• AIM OF THE EXERCISE:
Scan the entries that follow and copy out every line containing "Best".
-*-
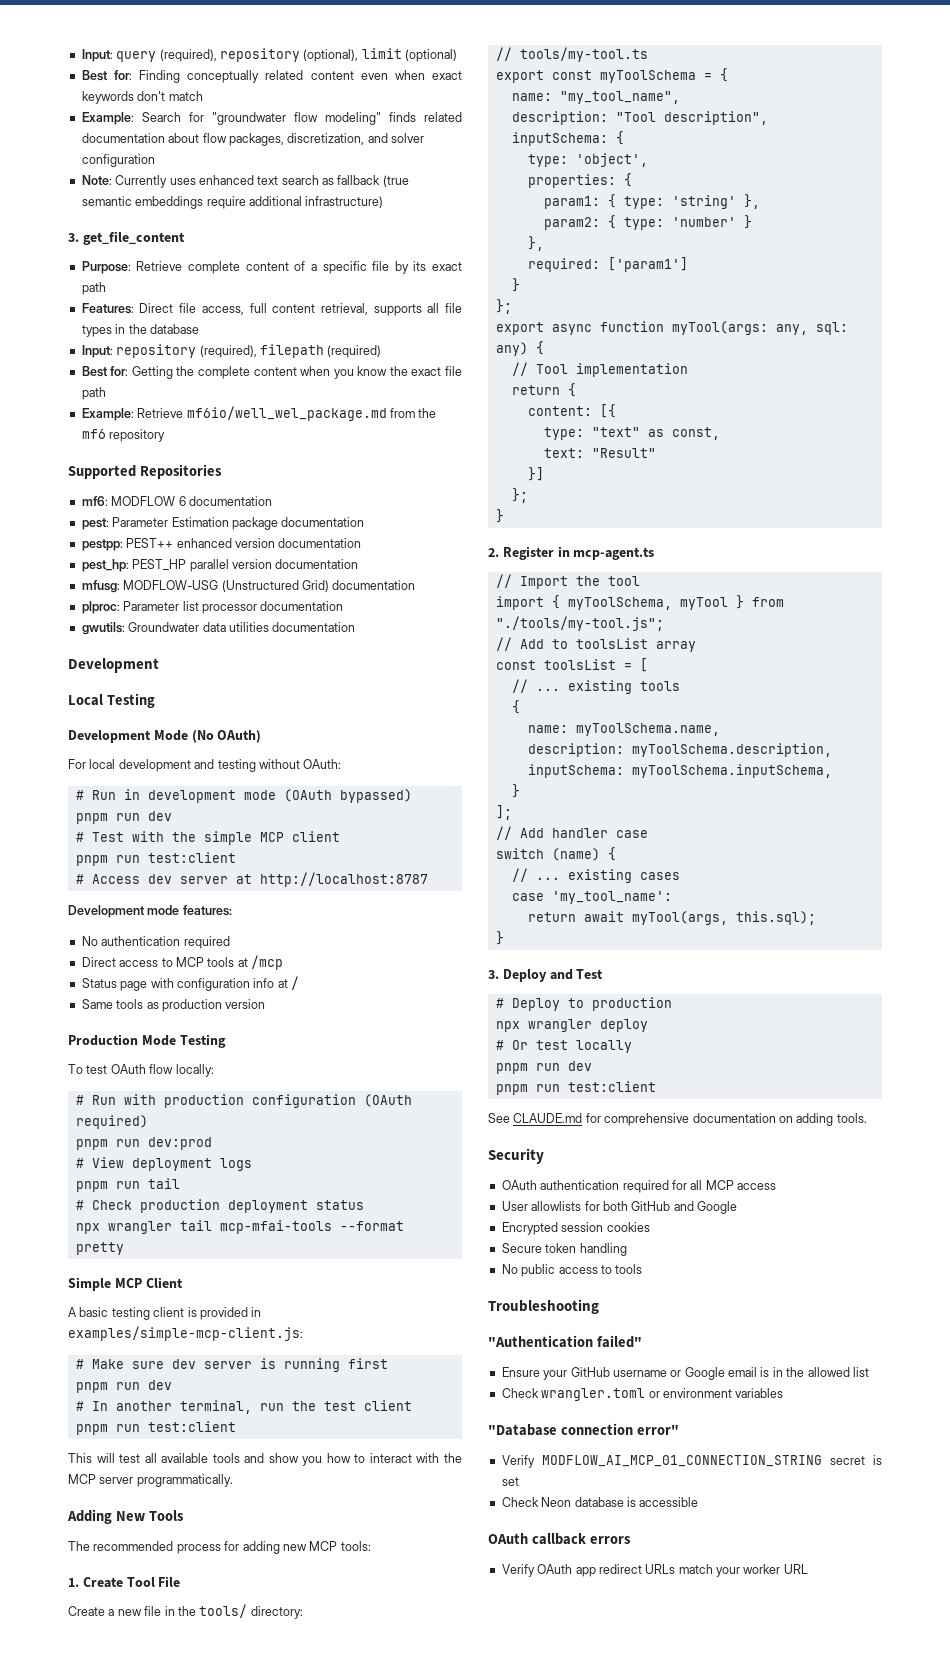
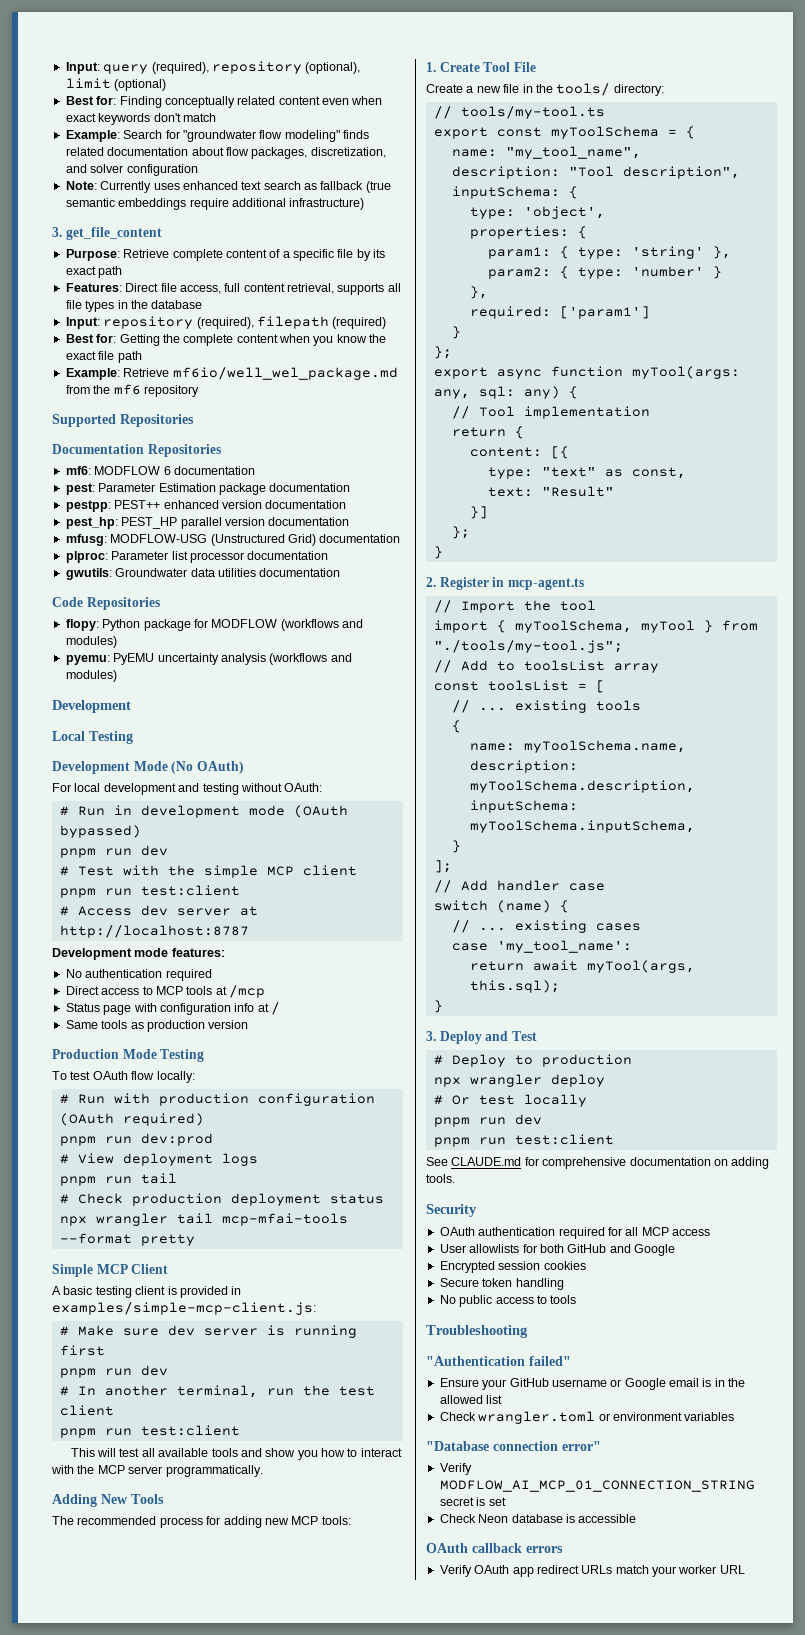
+ Documentation Repositories
+ Code Repositories
+ flopy: Python package for MODFLOW (workflows and modules)
+ pyemu: PyEMU uncertainty analysis (workflows and modules)

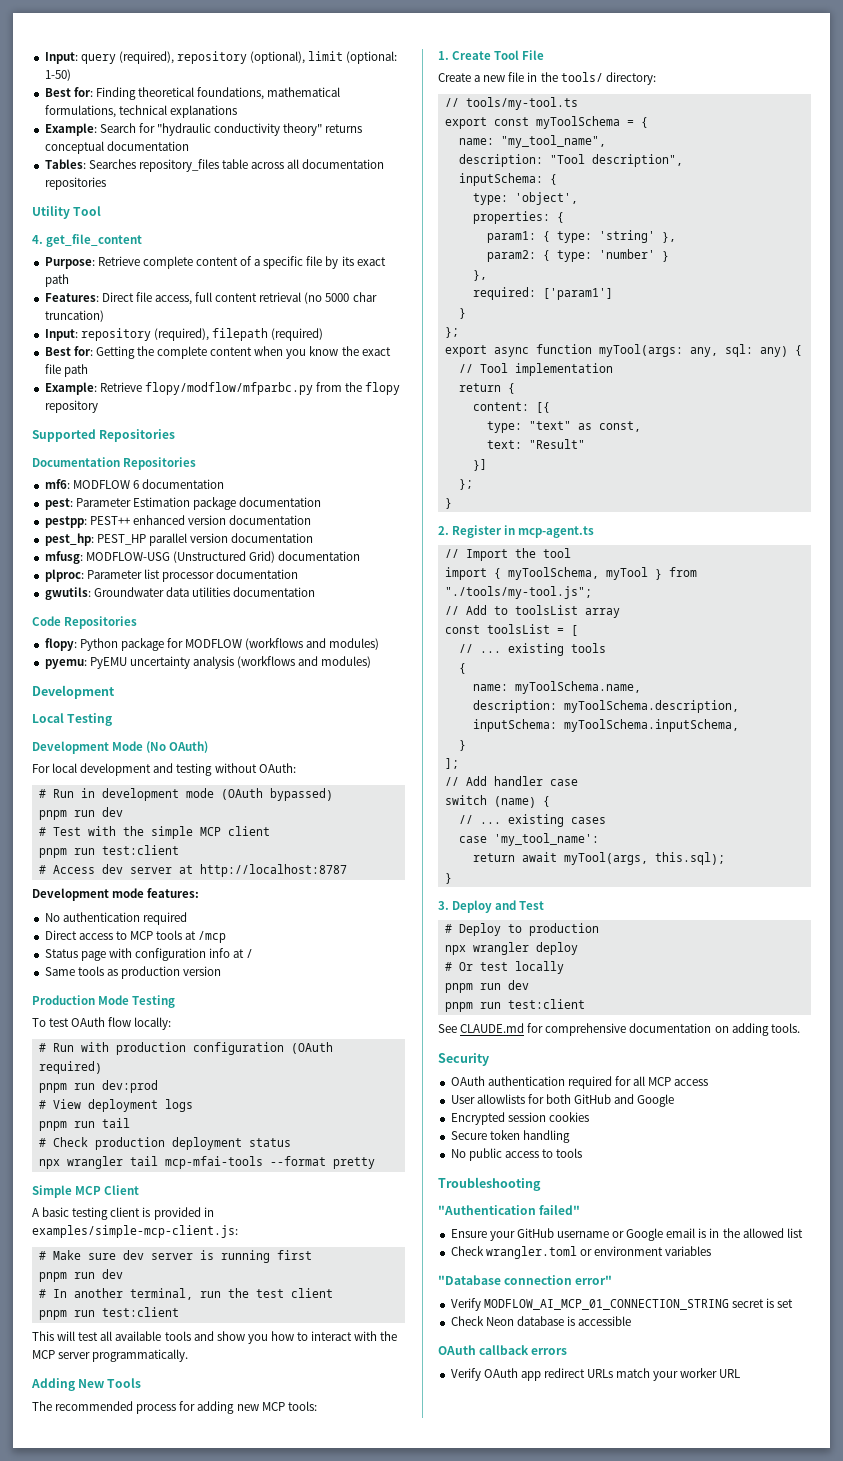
- Input: query (required), repository (optional), limit (optional)
+ Input: query (required), repository (optional), limit (optional: 1-50)
- Best for: Finding conceptually related content even when exact keywords don't match
- Example: Search for "groundwater flow modeling" finds related documentation about flow packages, discretization, and solver configuration
- Note: Currently uses enhanced text search as fallback (true semantic embeddings require additional infrastructure)
- 3. get_file_content
+ Best for: Finding theoretical foundations, mathematical formulations, technical explanations
+ Example: Search for "hydraulic conductivity theory" returns conceptual documentation
+ Tables: Searches repository_files table across all documentation repositories
+ Utility Tool
+ 4. get_file_content
- Features: Direct file access, full content retrieval, supports all file types in the database
+ Features: Direct file access, full content retrieval (no 5000 char truncation)
- Example: Retrieve mf6io/well_wel_package.md from the mf6 repository
+ Example: Retrieve flopy/modflow/mfparbc.py from the flopy repository

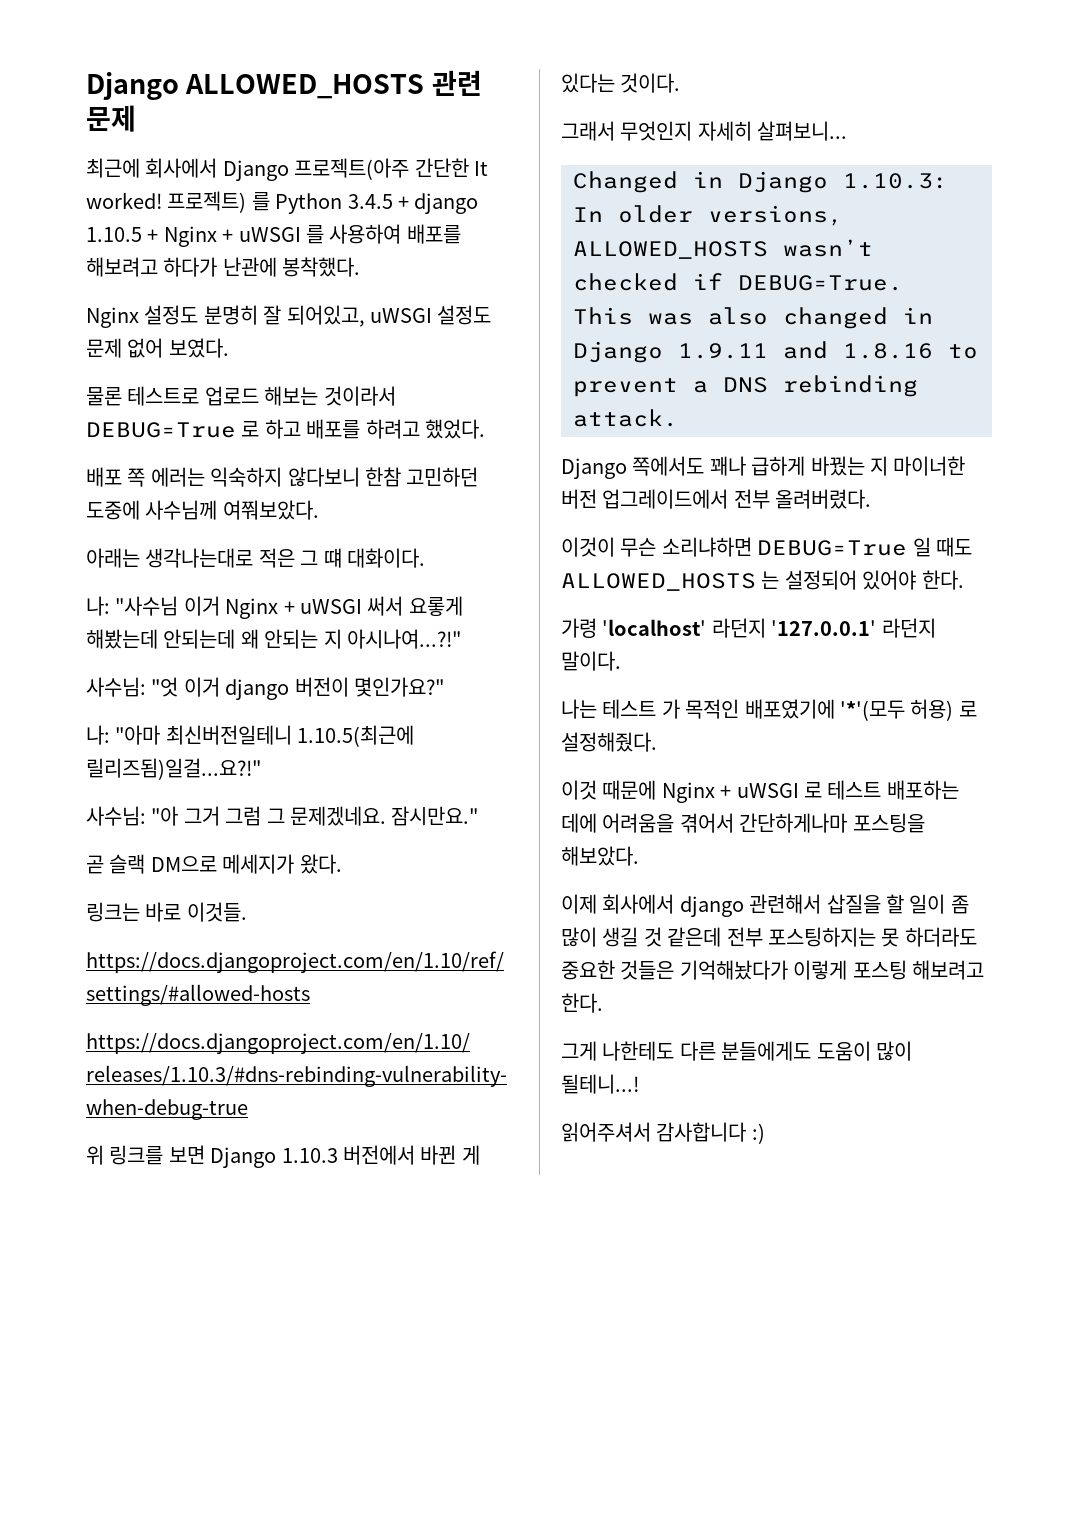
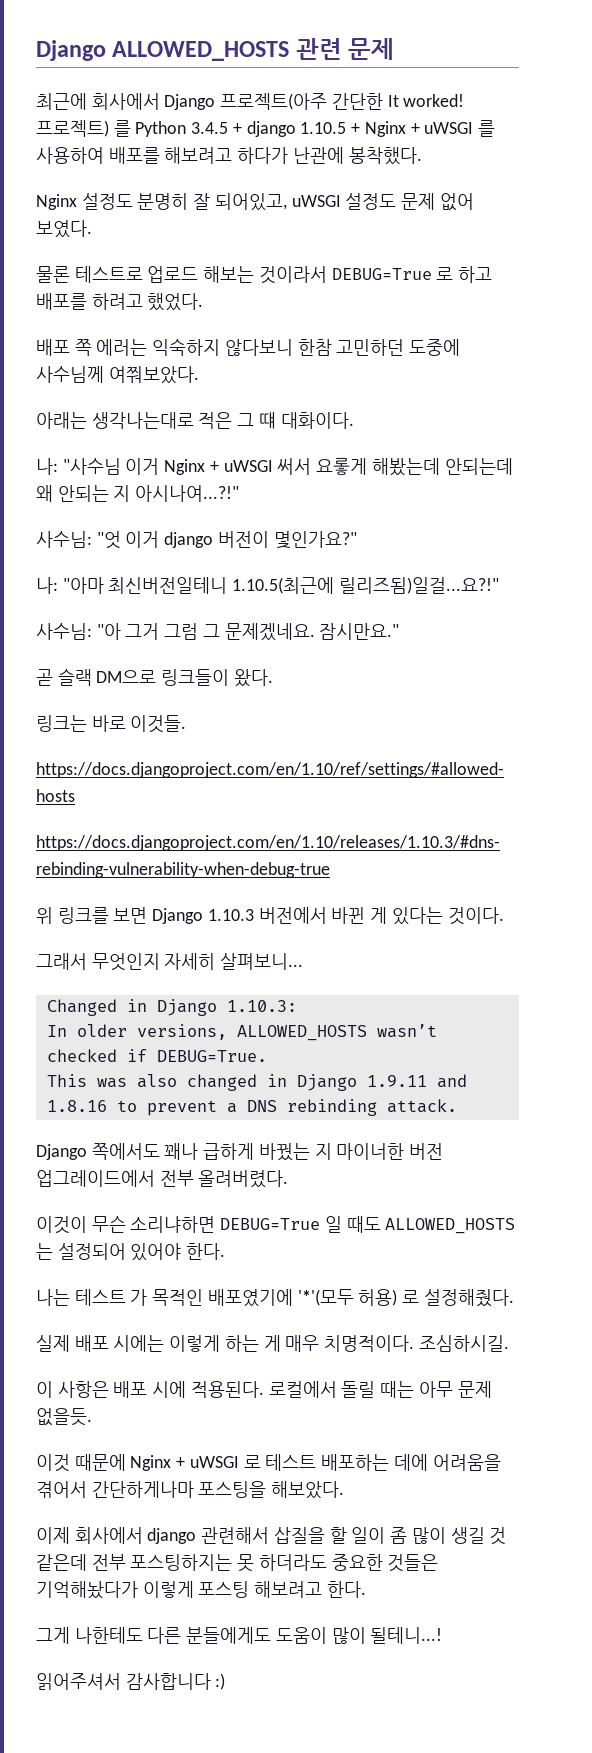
- 곧 슬랙 DM으로 메세지가 왔다.
+ 곧 슬랙 DM으로 링크들이 왔다.
- 가령 'localhost' 라던지 '127.0.0.1' 라던지 말이다.
+ 실제 배포 시에는 이렇게 하는 게 매우 치명적이다. 조심하시길.
+ 이 사항은 배포 시에 적용된다. 로컬에서 돌릴 때는 아무 문제 없을듯.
-*-
• SOLUTION BELOW:
- Best for: Finding conceptually related content even when exact keywords don't match
+ Best for: Finding theoretical foundations, mathematical formulations, technical explanations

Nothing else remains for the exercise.